Take the entries below and write them out exactly, with each picture removed.

Web interface edit records
====
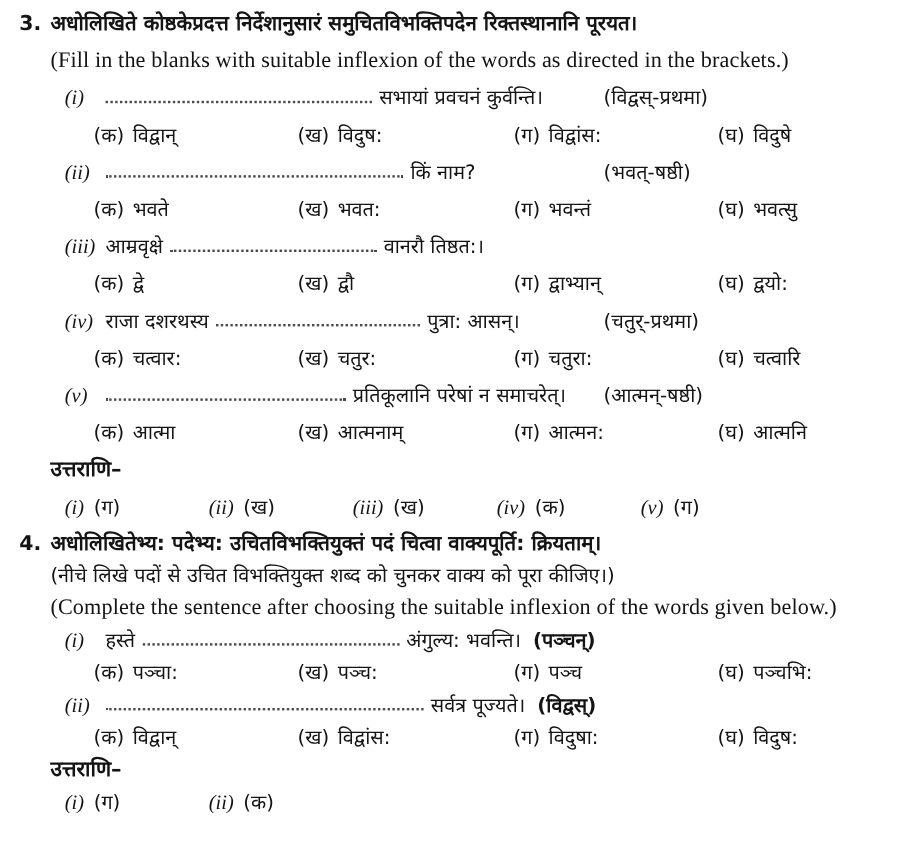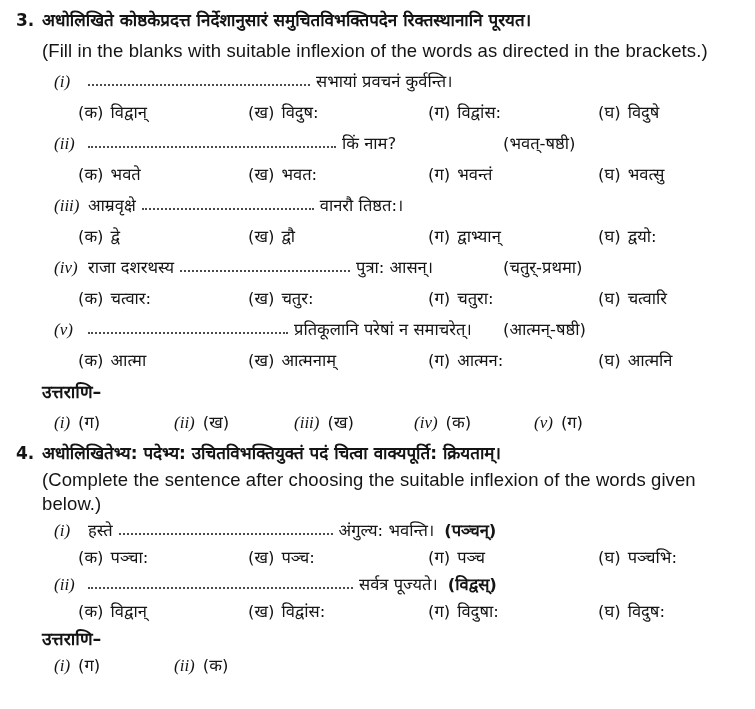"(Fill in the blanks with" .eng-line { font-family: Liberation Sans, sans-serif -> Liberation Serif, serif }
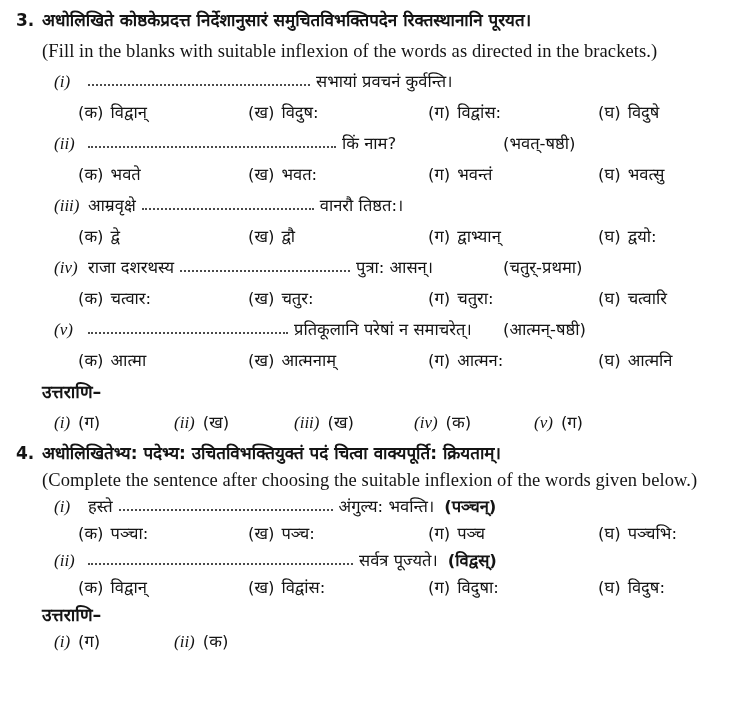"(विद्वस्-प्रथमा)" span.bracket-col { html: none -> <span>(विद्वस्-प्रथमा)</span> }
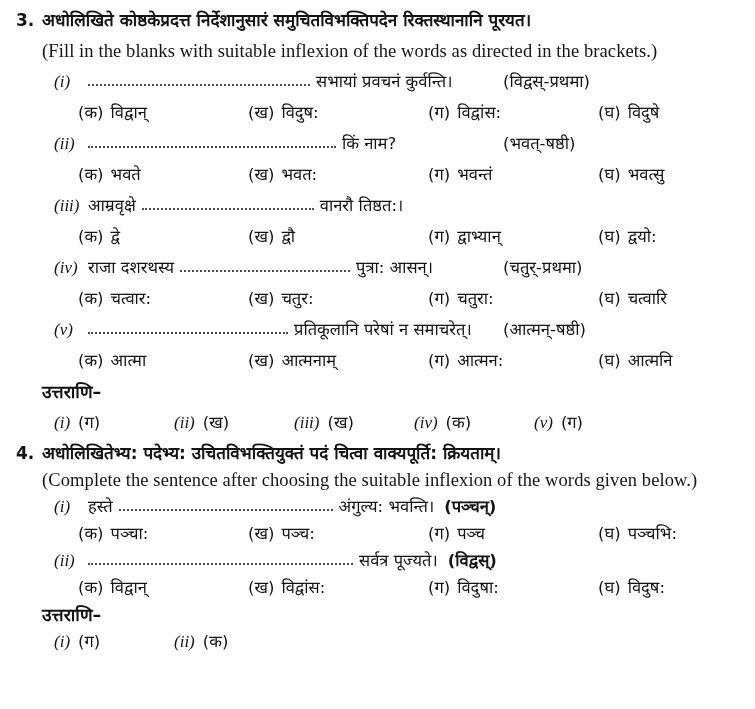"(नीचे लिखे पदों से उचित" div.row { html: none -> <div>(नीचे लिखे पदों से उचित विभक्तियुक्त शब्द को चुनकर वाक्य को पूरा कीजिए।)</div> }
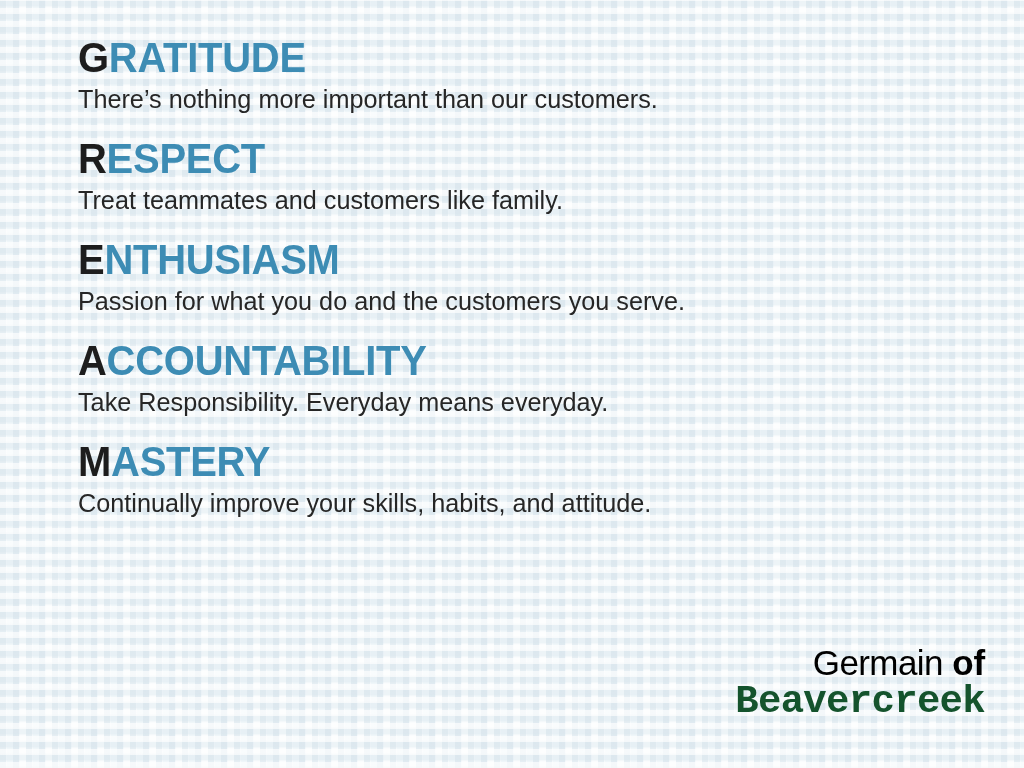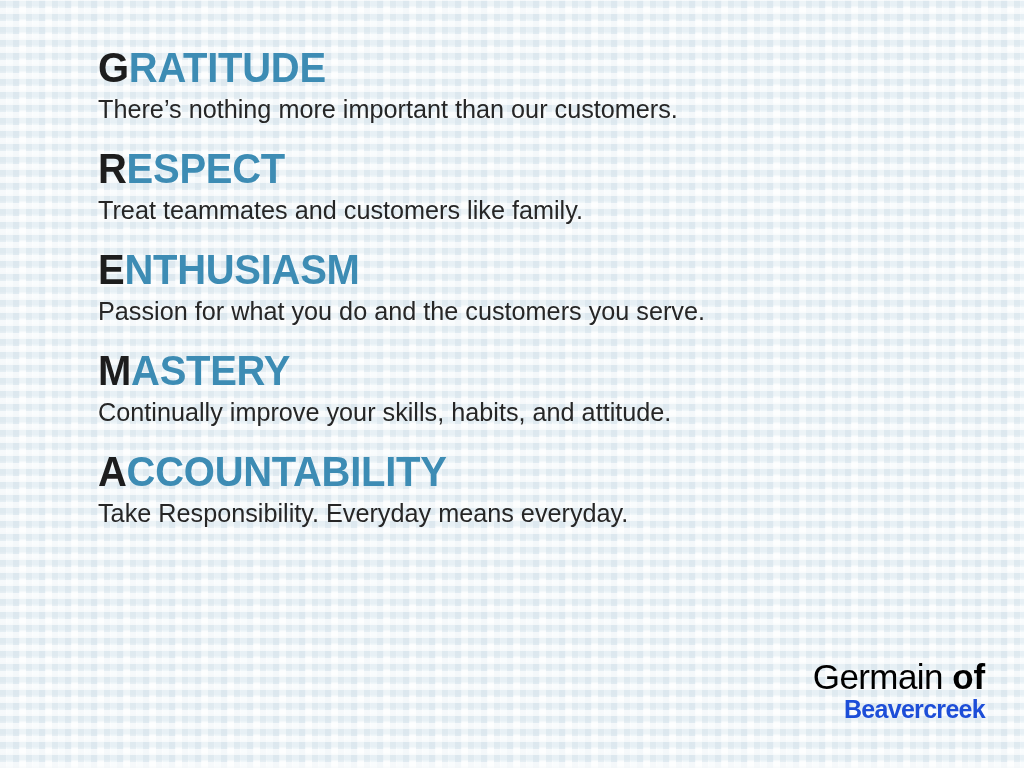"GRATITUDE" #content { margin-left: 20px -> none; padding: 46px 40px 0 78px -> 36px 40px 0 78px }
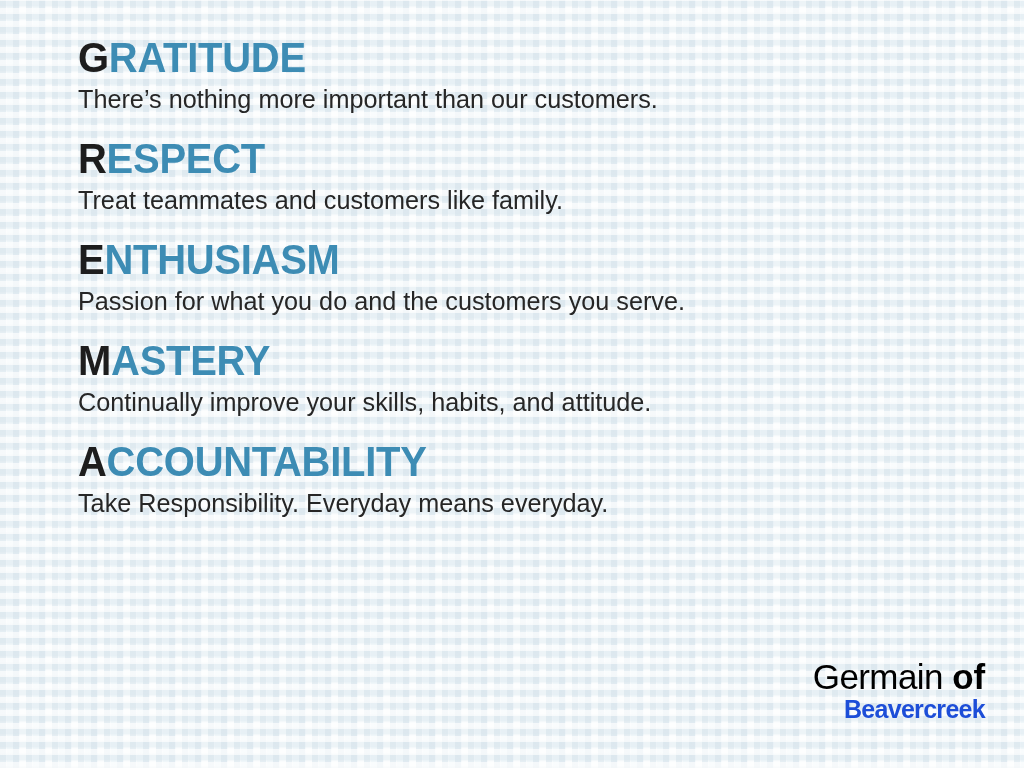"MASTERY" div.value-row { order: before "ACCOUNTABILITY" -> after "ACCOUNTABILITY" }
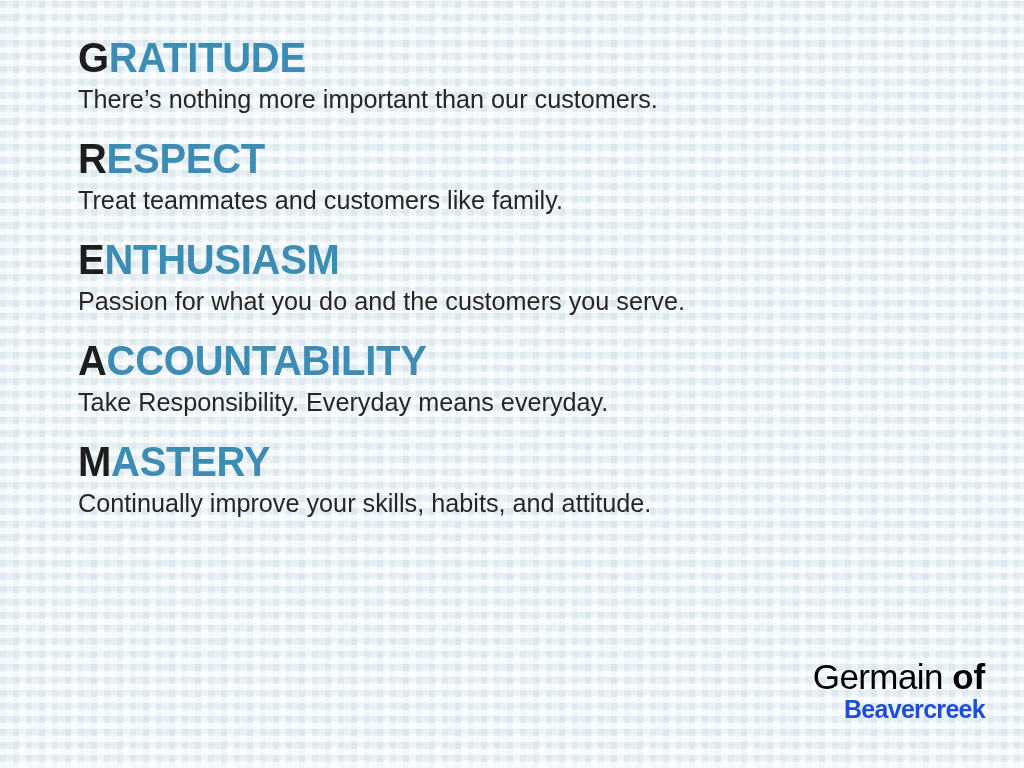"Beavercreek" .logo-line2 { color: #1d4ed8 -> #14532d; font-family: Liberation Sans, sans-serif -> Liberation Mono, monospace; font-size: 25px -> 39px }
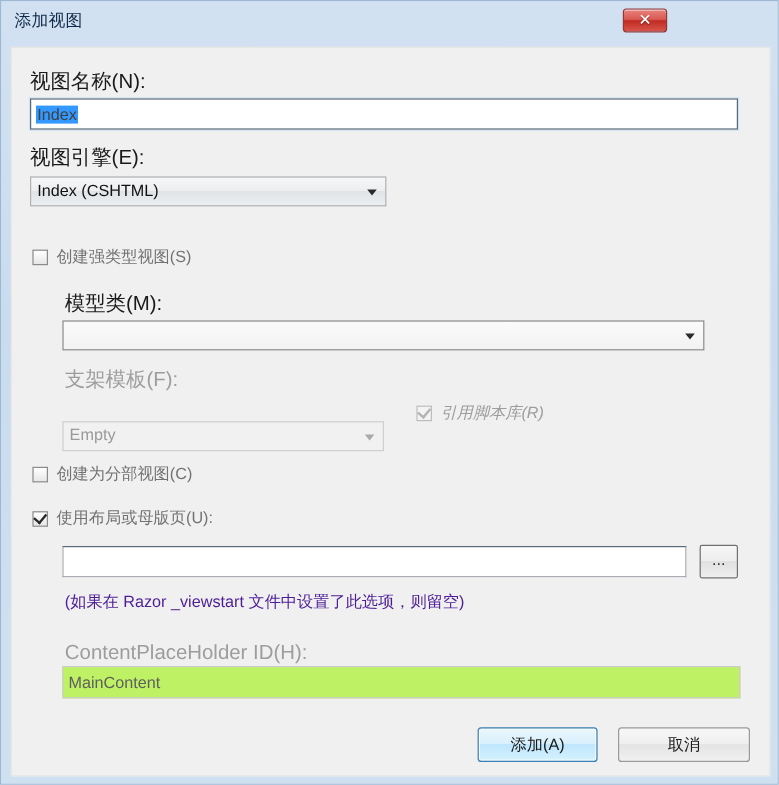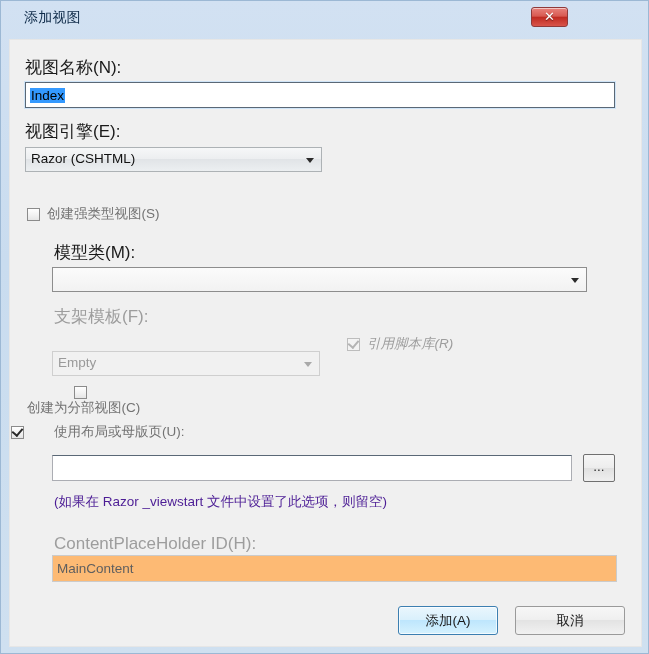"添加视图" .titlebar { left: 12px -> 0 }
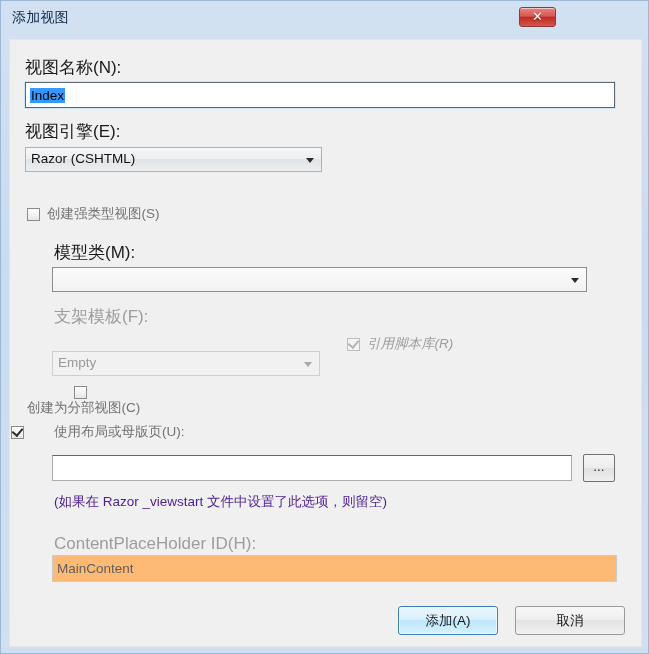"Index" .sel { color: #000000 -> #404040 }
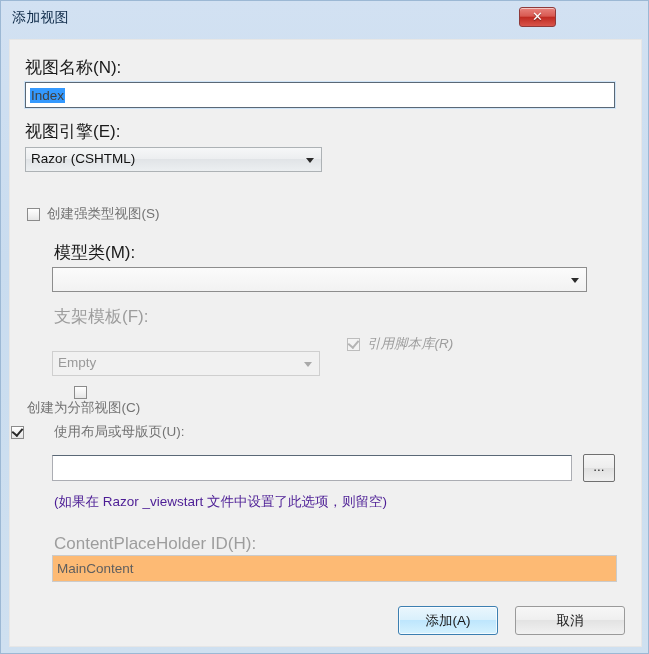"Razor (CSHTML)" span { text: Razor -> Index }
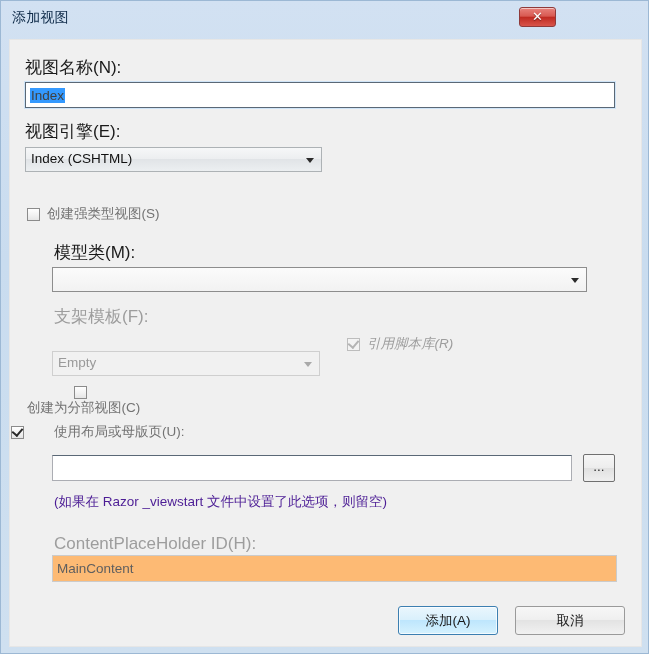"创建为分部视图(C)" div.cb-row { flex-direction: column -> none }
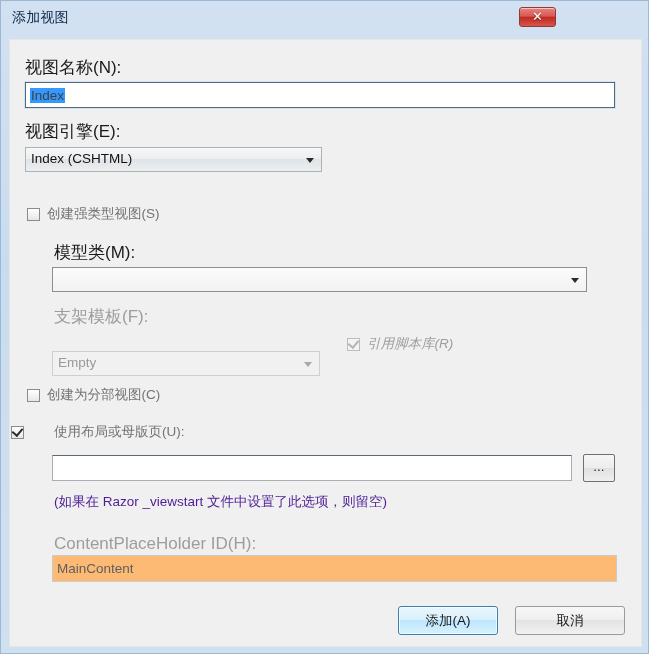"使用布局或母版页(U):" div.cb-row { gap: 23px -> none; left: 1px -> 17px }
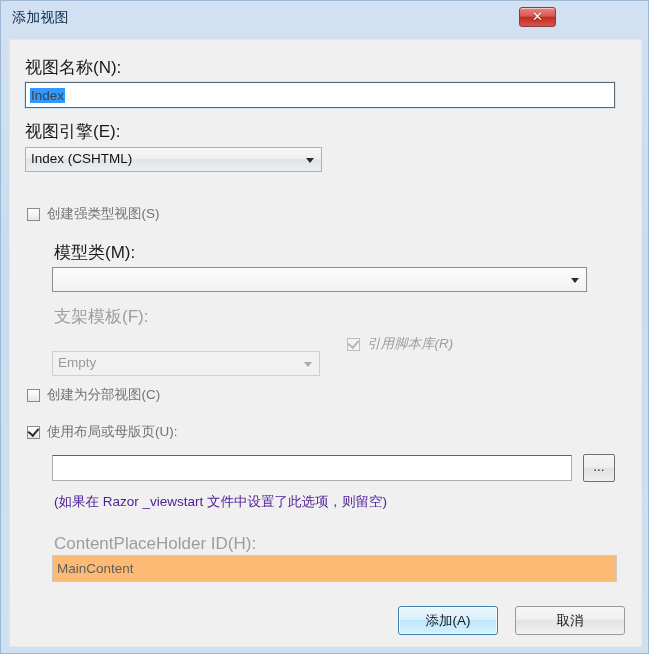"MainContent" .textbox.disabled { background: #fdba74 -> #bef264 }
====
→ **Output for this exercise**
"(Fill in the blanks with" .eng-line { font-family: Liberation Sans, sans-serif -> Liberation Serif, serif }
"(विद्वस्-प्रथमा)" span.bracket-col { html: none -> <span>(विद्वस्-प्रथमा)</span> }
"(नीचे लिखे पदों से उचित" div.row { html: none -> <div>(नीचे लिखे पदों से उचित विभक्तियुक्त शब्द को चुनकर वाक्य को पूरा कीजिए।)</div> }
"GRATITUDE" #content { margin-left: 20px -> none; padding: 46px 40px 0 78px -> 36px 40px 0 78px }
"MASTERY" div.value-row { order: before "ACCOUNTABILITY" -> after "ACCOUNTABILITY" }
"Beavercreek" .logo-line2 { color: #1d4ed8 -> #14532d; font-family: Liberation Sans, sans-serif -> Liberation Mono, monospace; font-size: 25px -> 39px }
"添加视图" .titlebar { left: 12px -> 0 }
"Index" .sel { color: #000000 -> #404040 }
"Razor (CSHTML)" span { text: Razor -> Index }
"创建为分部视图(C)" div.cb-row { flex-direction: column -> none }
"使用布局或母版页(U):" div.cb-row { gap: 23px -> none; left: 1px -> 17px }
"MainContent" .textbox.disabled { background: #fdba74 -> #bef264 }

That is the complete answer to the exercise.